It wouldn’t be Halloween without watching a couple of episodes of Tales from the Crypt!
Tales from the Crypt (HBO)
The Thing from the Grave – Season 2 episode 6
Teri Thatcher plays, Stacy, a young model with an abusive boyfriend. Her photographer wants her to get away from the bad situation and gives her the keys to his pad. That night she shows up at his place and he professes his love for her. He wants her to stay with him and gives her a necklace saying, as long as you have this gift I will be there for you when you need me. As they kiss and lay upon the bed, we see “Mitch” the abusive boyfriend outside the window spying on them. Several nights later, “Mitch” lures the photographer to his summer house in the woods where he kills him and buries him. Then Mitch confronts Stacy saying he’d like to start over and that he would forget the past if she would.

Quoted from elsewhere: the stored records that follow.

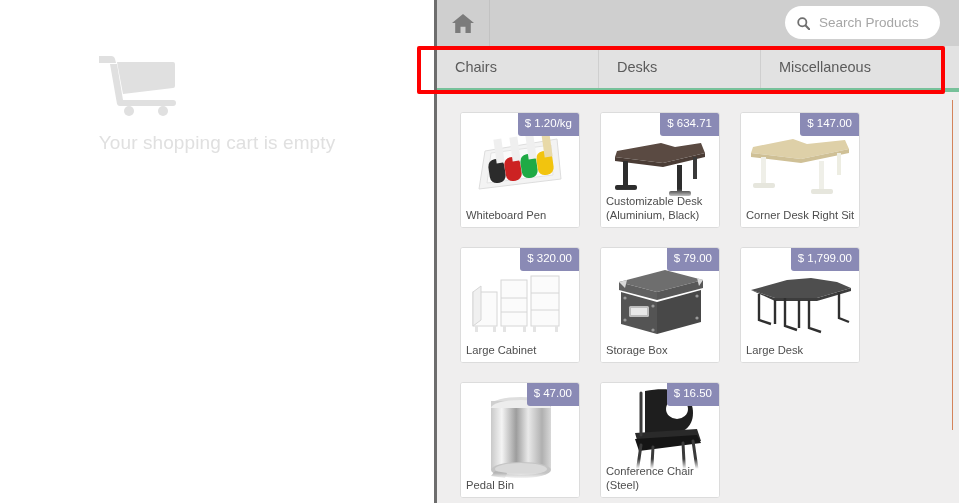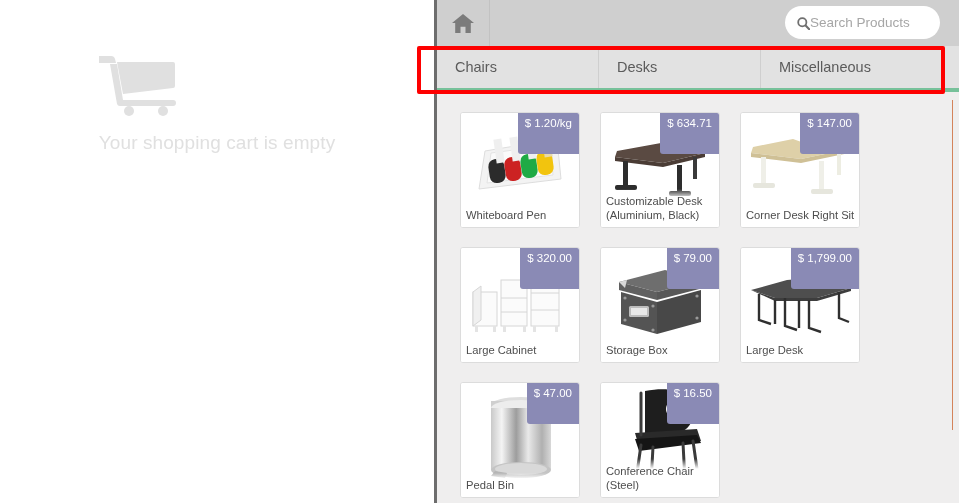--- a/index.html
+++ b/index.html
@@ -68,6 +68,7 @@
   .search-icon { width: 13px; height: 13px; flex: 0 0 auto; display:block; }
   .search-input {
     border: none; outline: none; background: transparent;
+    margin-left: 9px;
     font-family: "Liberation Sans", "DejaVu Sans", sans-serif;
     font-size: 13.5px; color: #555;
     width: 116px;

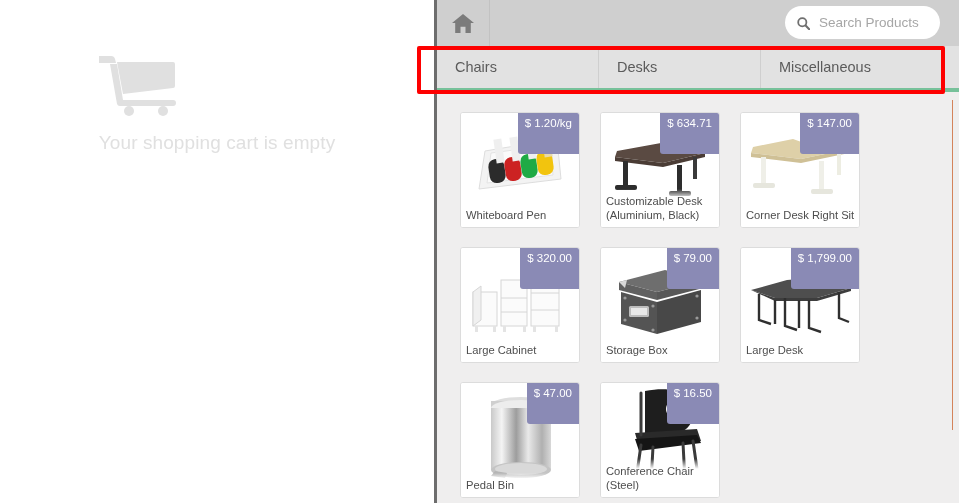--- a/index.html
+++ b/index.html
@@ -130,7 +130,7 @@
     color: #ffffff;
     font-size: 11.5px;
     line-height: 1;
-    padding: 5px 7px 24px 7px;
+    padding: 5px 7px 6px 7px;
     border-radius: 0 0 0 3px;
     white-space: nowrap;
     z-index: 3;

Suspicious, Stacy goes to the photographer’s place to check on him. With that, she has failed the test and Mitch brings her to the summer home to kill her too. The dead photographer hears her screams and digs his way out of the shallow grave to save her. He drags the abusive boyfriend, Mitch, back to the grave site and holds him down as he drags the loose dirt on top of them both.
The usual rich lighting captures the right mood for the chilling ending. The make up on the dead photographer was excellent, very corpse-like but allowing facial movement. I will admit that part of the highlight of the episode is Teri Thatcher sporting skimpy bathing suits and lingerie. Naturally that sex appeal had always been a part of the allure to Tales from the Crypt, offering the little naughty visuals allowed by cable television but not allowed on broadcast TV.

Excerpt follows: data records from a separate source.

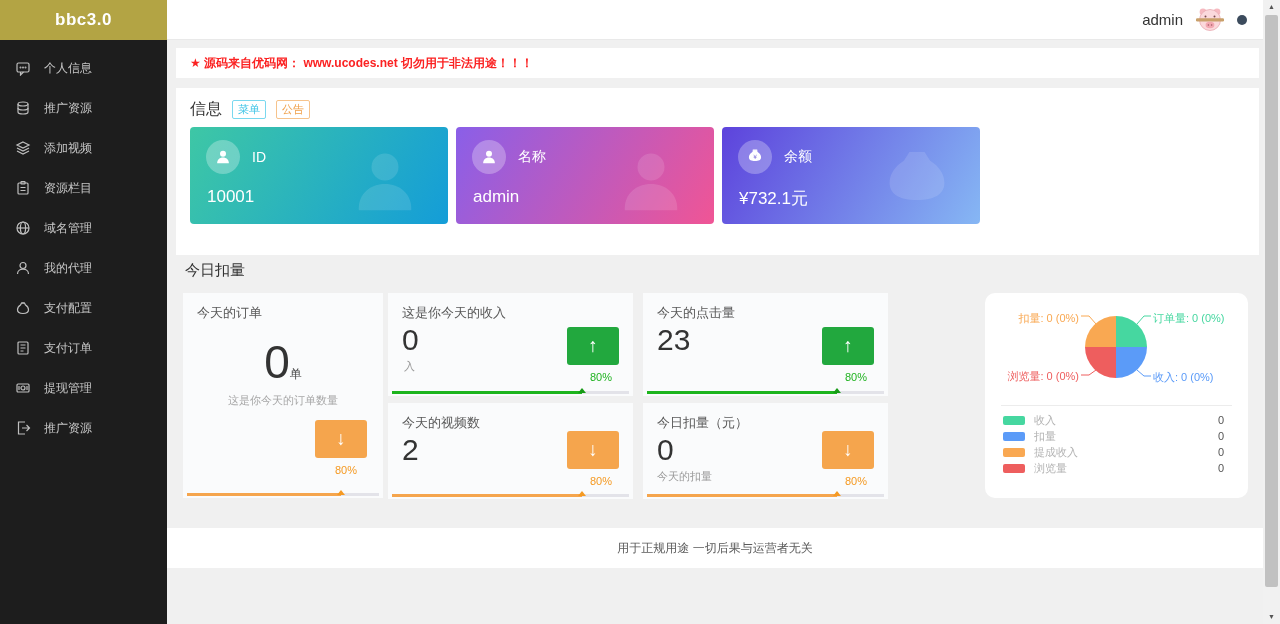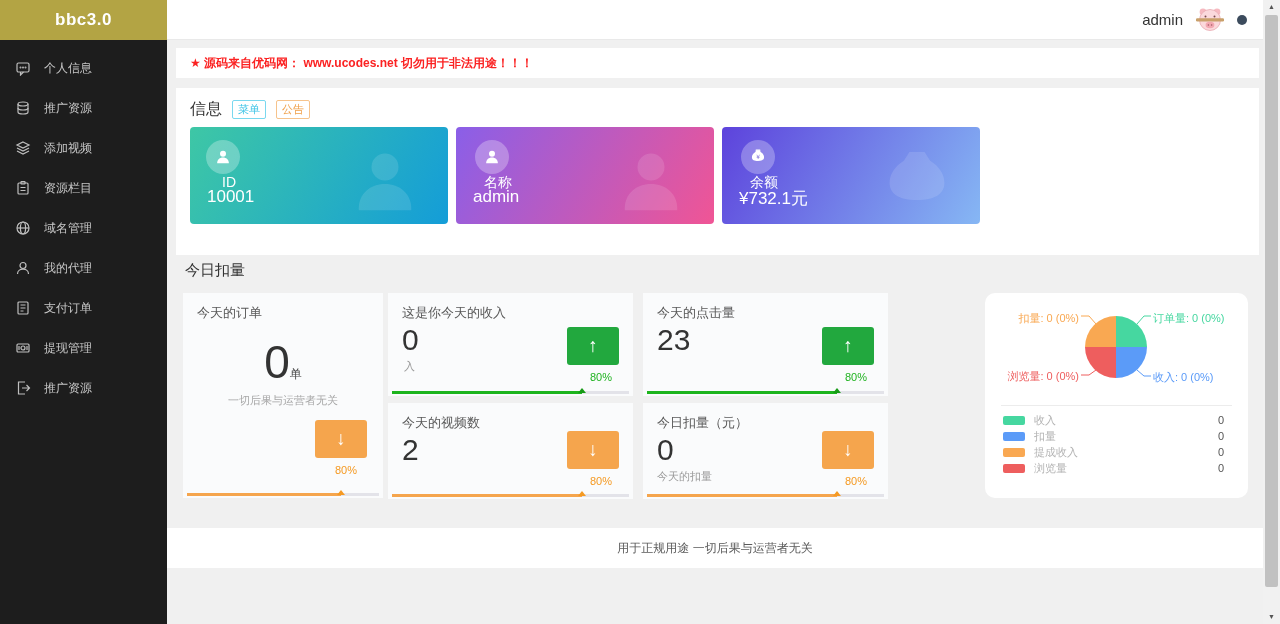--- a/index.html
+++ b/index.html
@@ -44,7 +44,7 @@
   .tag-orange { color:#f0a04a; border-color:#f6c38c; }
   .grad-cards { position:absolute; left:14px; top:39px; display:flex; gap:8px; }
   .grad-card { width:258px; height:97px; border-radius:4px; position:relative; color:#fff; overflow:hidden; }
-  .gc-top { position:absolute; left:16px; top:13px; display:flex; align-items:center;flex-direction:column; }
+  .gc-top { position:absolute; left:16px; top:13px; display:flex; align-items:center; }
   .gc-icon { width:34px; height:34px; border-radius:50%; background:rgba(255,255,255,.28);
              display:flex; align-items:center; justify-content:center; }
   .gc-icon svg { width:20px; height:20px; }

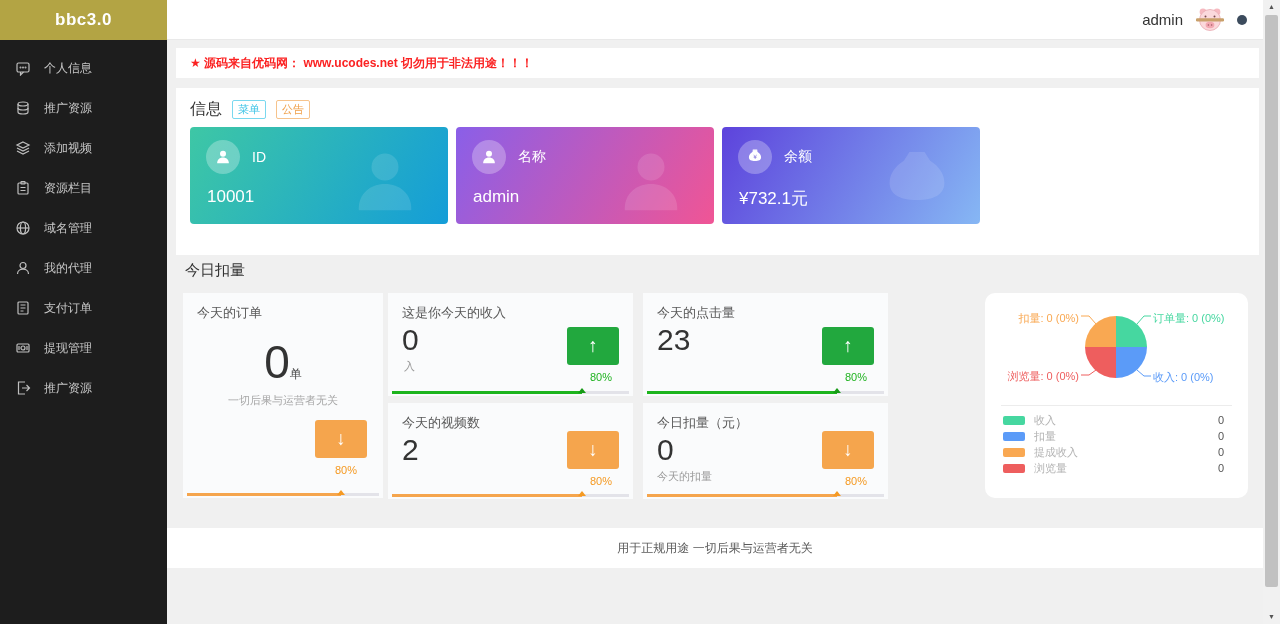--- a/index.html
+++ b/index.html
@@ -166,6 +166,13 @@
     </div>
     <div class="menu-item">
       <span class="mi-icon"><svg viewBox="0 0 16 16">
+            <path d="M6.5 3h3l1 2c2 1.2 3 3 3 4.8 0 2.6-2.4 3.7-5.5 3.7S2.5 12.4 2.5 9.8c0-1.8 1-3.6 3-4.8l1-2z"></path>
+            <path d="M6.5 3h3"></path>
+          </svg></span>
+      <span class="mi-label">支付配置</span>
+    </div>
+    <div class="menu-item">
+      <span class="mi-icon"><svg viewBox="0 0 16 16">
             <rect x="3" y="2" width="10" height="12" rx="1"></rect>
             <path d="M5.5 5h5M5.5 8h5M5.5 11h3"></path>
           </svg></span>

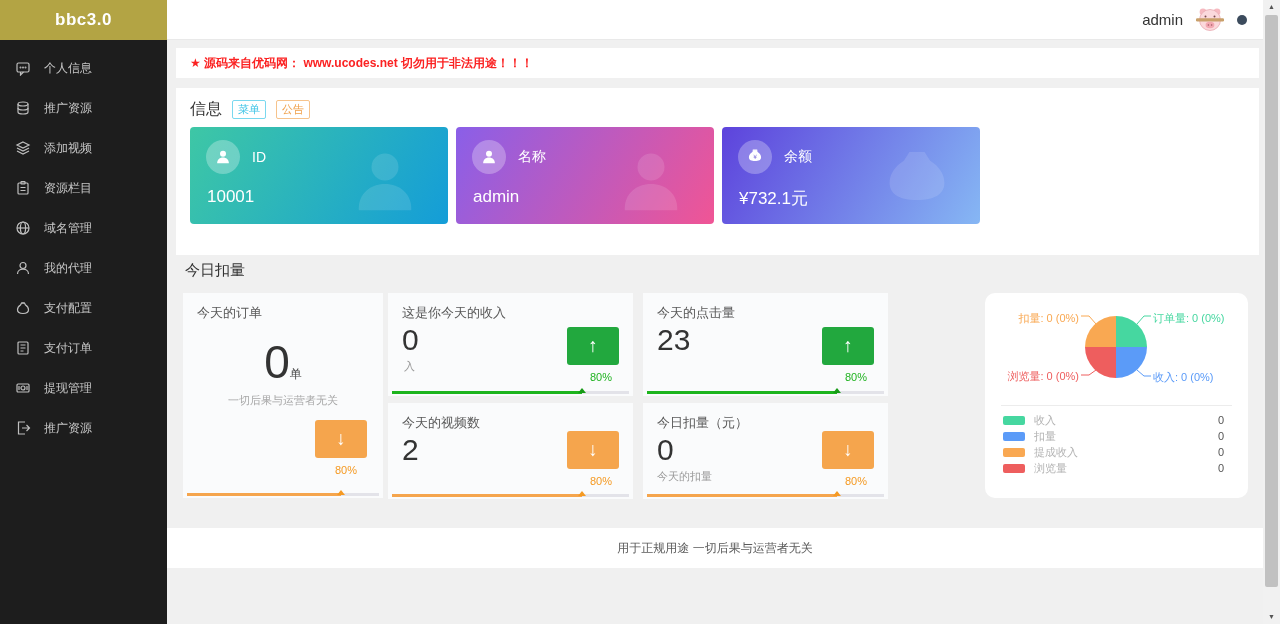--- a/index.html
+++ b/index.html
@@ -294,7 +294,7 @@
   <div class="a-center">
     <span class="a-num">0</span><span class="a-unit">单</span>
   </div>
-  <div class="a-sub">一切后果与运营者无关</div>
+  <div class="a-sub">这是你今天的订单数量</div>
   <button class="trend-btn btn-orange">↓</button>
   <div class="pct pct-orange">80%</div>
   <div class="bar">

Miguel Ferrer plays the part of, Mitch, the abusive A-hole boyfriend to the hilt making us viewers really loathe his character. This is your typical Tales from the Crypt episode; a love triangle, jealousy and a murder, resulting in a return from the dead due to a promise or curse. A little bit of campy fun and highly visual horror drove the series to become a horror favorite in the early 90s and although the themes and plots were familiar tropes pulled from the comics of several decades earlier, they are still fun to watch.